=== Section Start ===

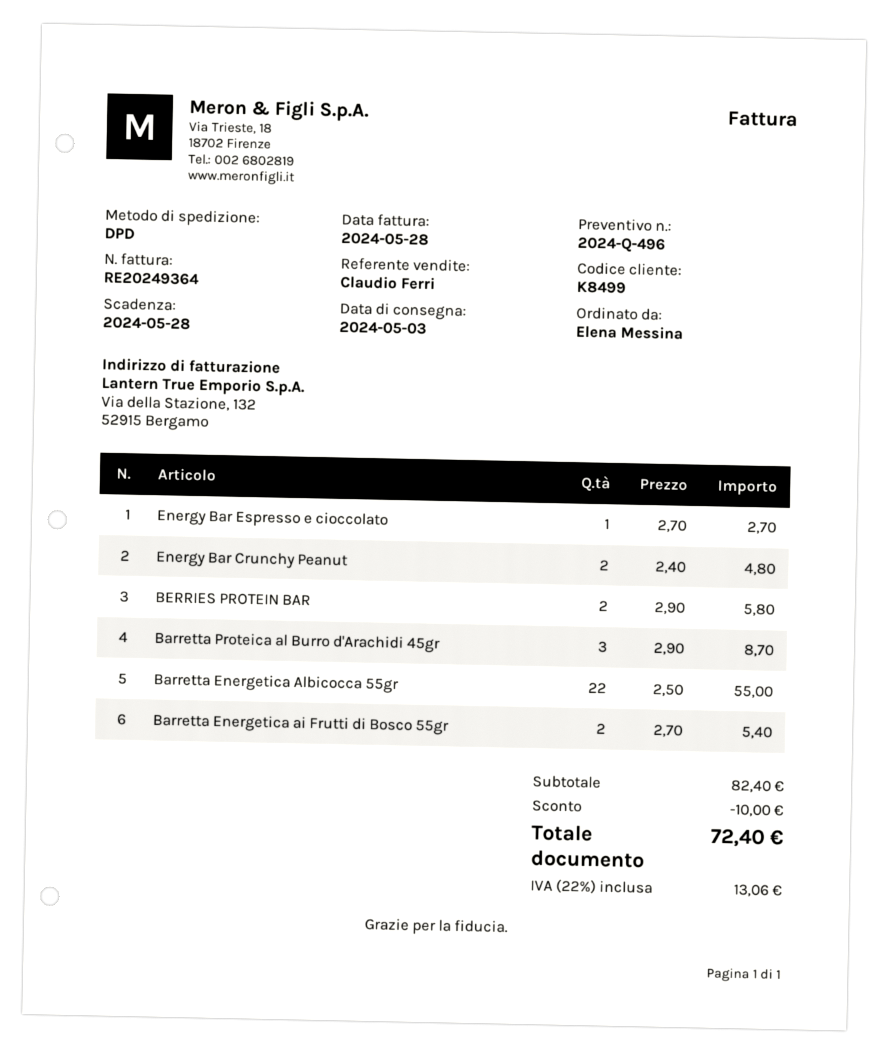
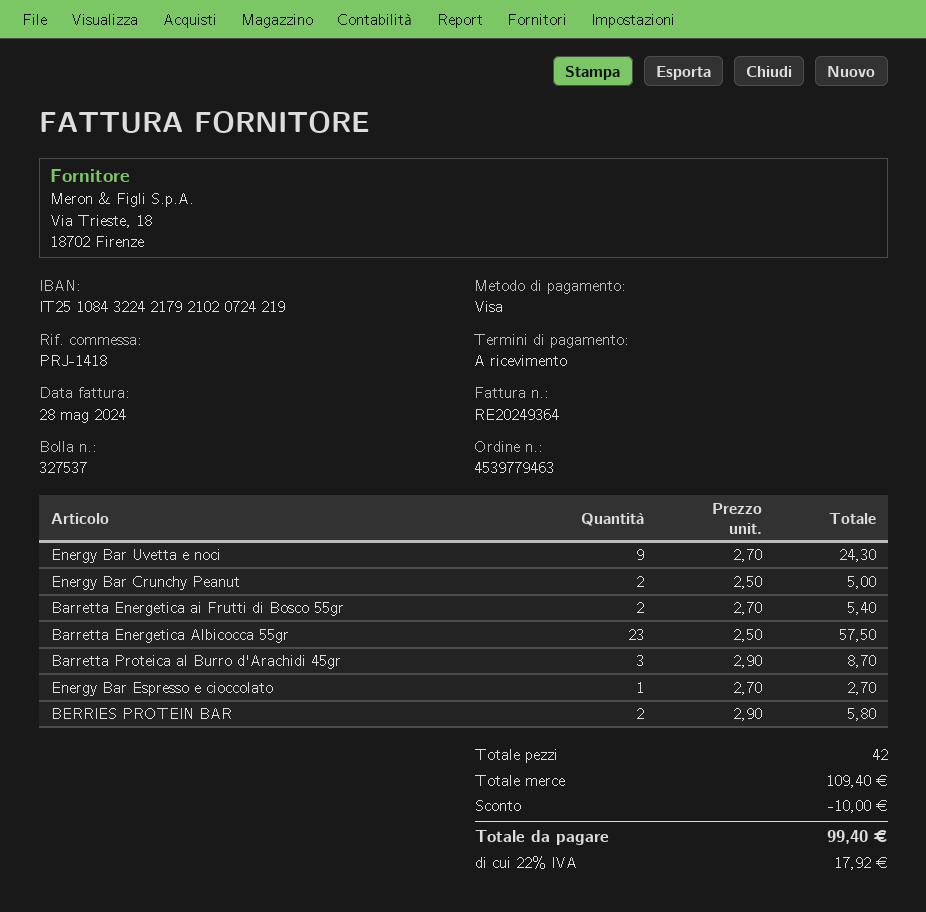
Energy Bar Crunchy Peanut: 2 x 2.40 = 4.80 -> 2 x 2.50 = 5.00
Barretta Energetica Albicocca 55gr: 22 x 2.50 = 55.00 -> 23 x 2.50 = 57.50
Energy Bar Uvetta e noci: none -> 9 x 2.70 = 24.30
subtotal: 82.40 -> 109.40
tax: 22% = 13.06 -> 22% = 17.92
total: 72.40 -> 99.40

=== Section End ===

The task » If a line in the records contains the word "Energy", copy it out.

Worked solution »
Energy Bar Crunchy Peanut: 2 x 2.40 = 4.80 -> 2 x 2.50 = 5.00
Energy Bar Uvetta e noci: none -> 9 x 2.70 = 24.30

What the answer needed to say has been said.